----- Provided data -----

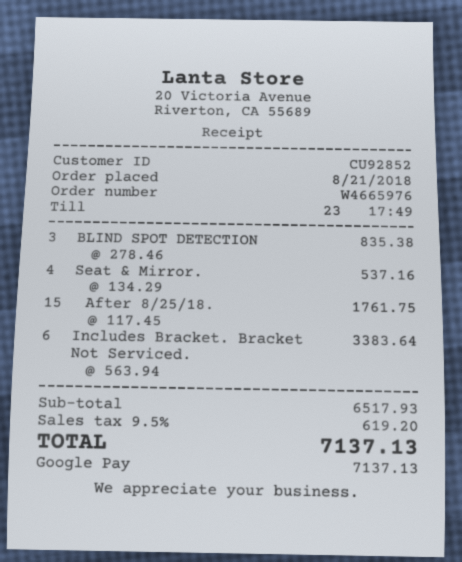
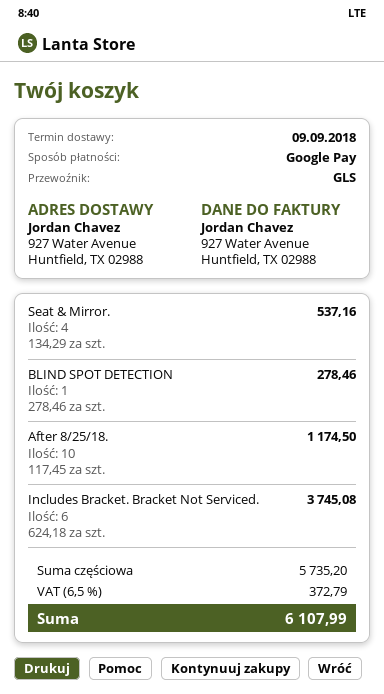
BLIND SPOT DETECTION: 3 x 278.46 = 835.38 -> 1 x 278.46 = 278.46
After 8/25/18.: 15 x 117.45 = 1761.75 -> 10 x 117.45 = 1174.50
Includes Bracket. Bracket Not Serviced.: 6 x 563.94 = 3383.64 -> 6 x 624.18 = 3745.08
subtotal: 6517.93 -> 5735.20
tax: 9.5% = 619.20 -> 6.5% = 372.79
total: 7137.13 -> 6107.99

-----

Your assignment — Quote the records above in full, dropping each picture.

Finished exercise —
BLIND SPOT DETECTION: 3 x 278.46 = 835.38 -> 1 x 278.46 = 278.46
After 8/25/18.: 15 x 117.45 = 1761.75 -> 10 x 117.45 = 1174.50
Includes Bracket. Bracket Not Serviced.: 6 x 563.94 = 3383.64 -> 6 x 624.18 = 3745.08
subtotal: 6517.93 -> 5735.20
tax: 9.5% = 619.20 -> 6.5% = 372.79
total: 7137.13 -> 6107.99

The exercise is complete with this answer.